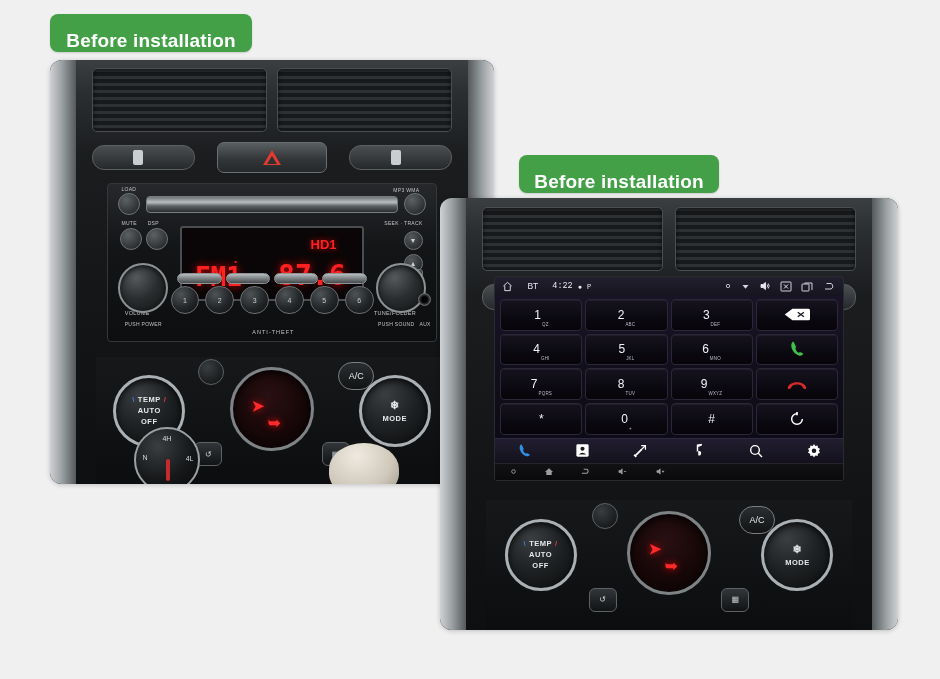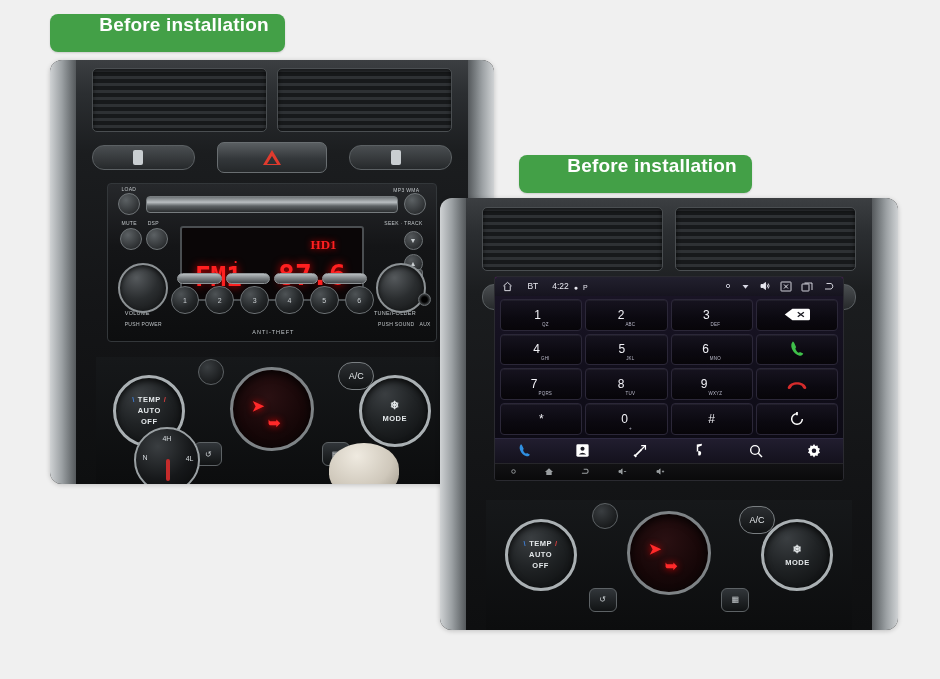--- a/index.html
+++ b/index.html
@@ -10,25 +10,24 @@
     overflow:hidden;
     position:relative;
   }
   
   .badge{
     position:absolute;
     background:#43a047;
     color:#ffffff;
     font-weight:bold;
     border-radius:8px;
-    display:flex;align-items:flex-start;justify-content:center;
+    display:flex;align-items:flex-end;justify-content:center;
     letter-spacing:.2px;
     box-shadow:0 1px 2px rgba(0,0,0,.15);
     z-index:40;
-    padding-left:33px;
   }
   #badge-before{left:50px;top:14px;width:202px;height:38px;font-size:19px;}
   #badge-after {left:519px;top:155px;width:200px;height:38px;font-size:19px;}
 
   
   .photo{
     position:absolute;
     border-radius:12px;
     overflow:hidden;
     box-shadow:0 1px 5px rgba(0,0,0,.20);
@@ -120,21 +119,21 @@
   .radio-display{
     position:absolute;left:22%;right:22%;top:27%;height:45%;
     background:#0a0607;border:2px solid #4a4e51;border-radius:3px;
     overflow:hidden;
   }
   .disp-band{position:absolute;left:7%;bottom:10%;color:#ff2020;font-size:26px;font-weight:bold;
     text-shadow:0 0 8px rgba(255,0,0,.85);font-family:"DejaVu Sans Mono", monospace;}
   .disp-freq{position:absolute;right:9%;bottom:10%;color:#ff2020;font-size:28px;font-weight:bold;
     text-shadow:0 0 8px rgba(255,0,0,.85);font-family:"DejaVu Sans Mono", monospace;}
   .disp-hd{position:absolute;right:14%;top:12%;color:#ff2020;font-size:13px;font-weight:bold;
-    text-shadow:0 0 6px rgba(255,0,0,.8);font-family:Liberation Serif, serif;}
+    text-shadow:0 0 6px rgba(255,0,0,.8);font-family:Liberation Sans, sans-serif;}
   .disp-dot{position:absolute;left:29%;top:40%;color:#ff2020;font-size:8px;}
 
   .knob-big{
     position:absolute;width:46px;height:46px;border-radius:50%;
     background:radial-gradient(circle at 36% 28%,#55595c 0%,#2a2d2f 48%,#101112 100%);
     border:2px solid #8c9194;
     box-shadow:inset 0 2px 5px rgba(0,0,0,.7);
   }
   .knob-vol{left:3%;bottom:18%;}
   .knob-tune{right:3%;bottom:18%;}
@@ -444,21 +443,21 @@
 
         <div class="statusbar">
           <div class="sb-left">
             <span class="sb-icon">
               <svg width="11" height="11" viewBox="0 0 24 24" fill="none" stroke="#e8e8f0" stroke-width="2">
                 <path d="M3 11 L12 3 L21 11"></path>
                   <path d="M6 10 V21 H18 V10"></path>
               </svg>
             </span>
             <span>BT</span>
-            <span style="display:inline-flex;align-items:flex-end;gap:5px;">
+            <span style="display:inline-flex;align-items:flex-end;gap:5px;font-family:Liberation Mono, monospace;">
               <span>4:22</span>
               <span style="font-size:7px;">●</span>
               <span style="font-size:7px;">P</span>
             </span>
           </div>
           <div class="sb-right">
             <span class="sb-icon">
               <svg width="8" height="8" viewBox="0 0 24 24" fill="none" stroke="#d8d8e4" stroke-width="2.5">
                 <circle cx="12" cy="12" r="5"></circle>
               </svg>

[Required action]
Each entry should be repeated exactly as it appears; the pictures stay out.

[Response for this exercise]
--- a/index.html
+++ b/index.html
@@ -10,25 +10,24 @@
     overflow:hidden;
     position:relative;
   }
   
   .badge{
     position:absolute;
     background:#43a047;
     color:#ffffff;
     font-weight:bold;
     border-radius:8px;
-    display:flex;align-items:flex-start;justify-content:center;
+    display:flex;align-items:flex-end;justify-content:center;
     letter-spacing:.2px;
     box-shadow:0 1px 2px rgba(0,0,0,.15);
     z-index:40;
-    padding-left:33px;
   }
   #badge-before{left:50px;top:14px;width:202px;height:38px;font-size:19px;}
   #badge-after {left:519px;top:155px;width:200px;height:38px;font-size:19px;}
 
   
   .photo{
     position:absolute;
     border-radius:12px;
     overflow:hidden;
     box-shadow:0 1px 5px rgba(0,0,0,.20);
@@ -120,21 +119,21 @@
   .radio-display{
     position:absolute;left:22%;right:22%;top:27%;height:45%;
     background:#0a0607;border:2px solid #4a4e51;border-radius:3px;
     overflow:hidden;
   }
   .disp-band{position:absolute;left:7%;bottom:10%;color:#ff2020;font-size:26px;font-weight:bold;
     text-shadow:0 0 8px rgba(255,0,0,.85);font-family:"DejaVu Sans Mono", monospace;}
   .disp-freq{position:absolute;right:9%;bottom:10%;color:#ff2020;font-size:28px;font-weight:bold;
     text-shadow:0 0 8px rgba(255,0,0,.85);font-family:"DejaVu Sans Mono", monospace;}
   .disp-hd{position:absolute;right:14%;top:12%;color:#ff2020;font-size:13px;font-weight:bold;
-    text-shadow:0 0 6px rgba(255,0,0,.8);font-family:Liberation Serif, serif;}
+    text-shadow:0 0 6px rgba(255,0,0,.8);font-family:Liberation Sans, sans-serif;}
   .disp-dot{position:absolute;left:29%;top:40%;color:#ff2020;font-size:8px;}
 
   .knob-big{
     position:absolute;width:46px;height:46px;border-radius:50%;
     background:radial-gradient(circle at 36% 28%,#55595c 0%,#2a2d2f 48%,#101112 100%);
     border:2px solid #8c9194;
     box-shadow:inset 0 2px 5px rgba(0,0,0,.7);
   }
   .knob-vol{left:3%;bottom:18%;}
   .knob-tune{right:3%;bottom:18%;}
@@ -444,21 +443,21 @@
 
         <div class="statusbar">
           <div class="sb-left">
             <span class="sb-icon">
               <svg width="11" height="11" viewBox="0 0 24 24" fill="none" stroke="#e8e8f0" stroke-width="2">
                 <path d="M3 11 L12 3 L21 11"></path>
                   <path d="M6 10 V21 H18 V10"></path>
               </svg>
             </span>
             <span>BT</span>
-            <span style="display:inline-flex;align-items:flex-end;gap:5px;">
+            <span style="display:inline-flex;align-items:flex-end;gap:5px;font-family:Liberation Mono, monospace;">
               <span>4:22</span>
               <span style="font-size:7px;">●</span>
               <span style="font-size:7px;">P</span>
             </span>
           </div>
           <div class="sb-right">
             <span class="sb-icon">
               <svg width="8" height="8" viewBox="0 0 24 24" fill="none" stroke="#d8d8e4" stroke-width="2.5">
                 <circle cx="12" cy="12" r="5"></circle>
               </svg>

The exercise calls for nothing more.